Cardiologist warns that placing stents without medical indication “is an irreversible crime”
Cardiologist warns that placing stents without medical indication “is an irreversible crime”

System limitations

García Lithgow introduces a key element in the debate, which is the limitations imposed by insurers to authorize modern diagnostic tools.

“Many ARS authorize the stentbut they do not authorize procedures such as FFR, IVUS or OCTwhich are what allow us to see inside the artery and determine precisely if there really is a severe obstruction,” he denounces.

“It’s like authorizing only part of the procedure. and let you work practically blind, based on long-standing visual techniques. 70 or 80 years.”

Senasa: from social lifesaver to questioned institution

The cardiologist remembers that for years he was a defender of National Health Insurance.

“I recommended many people who joined Senasa. At six in the morning I see the reality of the poor Dominican, and “Senasa was a lifesaver,” he states.

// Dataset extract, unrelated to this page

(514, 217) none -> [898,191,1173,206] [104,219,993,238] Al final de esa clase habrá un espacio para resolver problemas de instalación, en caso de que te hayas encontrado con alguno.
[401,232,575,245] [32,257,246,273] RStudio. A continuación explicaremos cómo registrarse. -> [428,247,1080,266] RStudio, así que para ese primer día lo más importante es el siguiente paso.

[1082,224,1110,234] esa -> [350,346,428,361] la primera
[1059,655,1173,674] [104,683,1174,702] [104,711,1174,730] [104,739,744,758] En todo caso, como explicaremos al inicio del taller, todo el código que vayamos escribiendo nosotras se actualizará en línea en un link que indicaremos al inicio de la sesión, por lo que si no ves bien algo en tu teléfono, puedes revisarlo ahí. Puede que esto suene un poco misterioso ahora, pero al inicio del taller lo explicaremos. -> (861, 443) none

According to him, in the past the insurance authorized and paid for complex procedures in both private and public centers. However, in recent years, the dynamic has changed.

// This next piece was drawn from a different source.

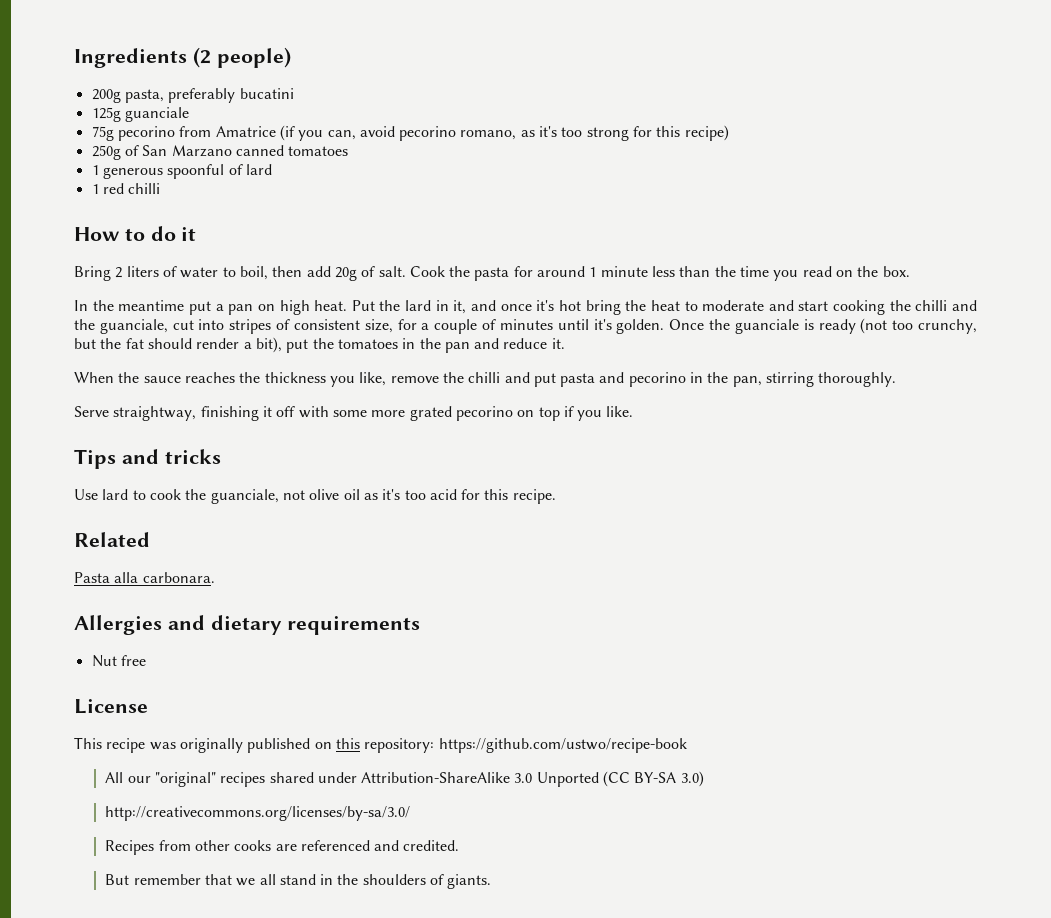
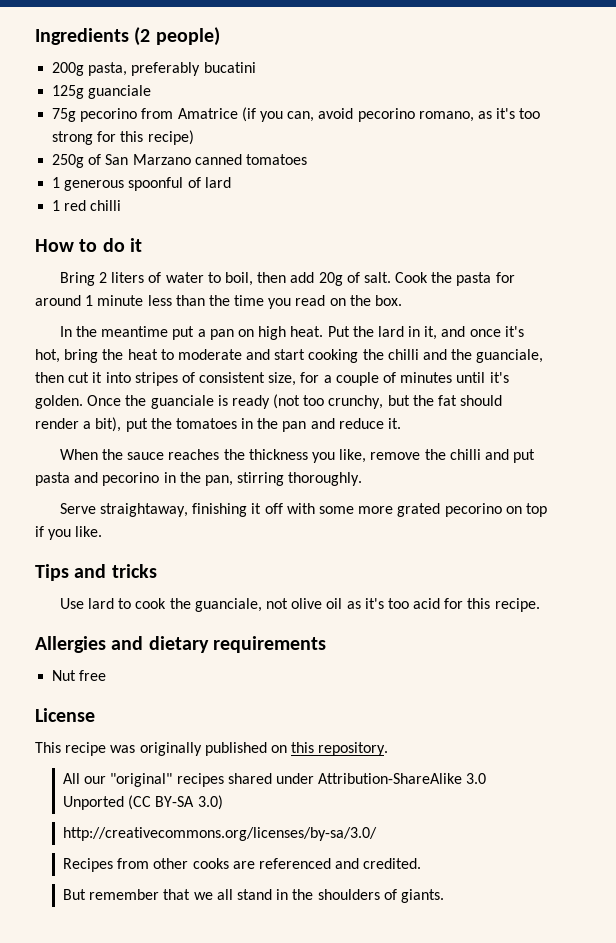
[558,300,581,311] hot -> [35,349,60,363] hot,
[172,320,194,330] cut -> [35,372,103,383] then cut it
[113,406,197,421] straightway, -> [100,503,189,517] straightaway,
[74,532,150,547] [74,572,215,583] // Related // Pasta alla carbonara. -> (540, 605) none
[364,738,687,753] repository: https://github.com/ustwo/recipe-book -> [318,742,389,756] repository.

“Today it is not that they do not authorize, it is that it’s a lot more workthere are more obstacles, more bureaucracy. And that can delay life-saving procedures.”

Conflicts of interest?

Regarding the possibility that doctors and health centers have formed networks to benefit financially, García Lithgow is cautious.

“Everything is possible and everything is demonstrable. If bribes or commissions were paid for stents, “That is very serious,” he points out.

Also warns about conflicts of interestas doctors who would be, at the same time, importers of medical devices.

“A doctor should not be a supplier of supplies that he himself implements. That is a huge ethical conflict.”

Who should do the medical examination

For the specialist, one of the most serious errors in the analysis of the case has been who evaluates the relevance of the procedures.

“The expert opinion of a case of coronary intervention must be done by a interventional cardiologistor a panel of them, not cardiovascular surgeons, because they are different specialties,” he emphasizes.

Proposes the creation of independent expert panelsincluding international ones, that evaluate the cases blindwithout knowing the doctor or the center involved, to avoid bias.

The human impact and collective fear

Beyond the figures and the technique, García Lithgow insists that the greatest damage of the scandal is the distrust.

“There are people wondering if their father died because they didn’t authorize something, or if they did too much to him. That’s devastating.”

That is why he recommends patients look for second opinionsinvestigate the resume of your doctors and do not get carried away only by informal recommendations.

Prevention and ethics

For the cardiologist, the solution goes beyond the caso Senasa.

“This is an opportunity to review the entire healthcare system. Strengthen primary care, establish clear protocols, strengthen health care committees ethics and putting prevention at the center.”

“If it is proven that someone put stents without need, The full weight of the law must fall on him. “Medicine cannot become a business at the expense of human life.”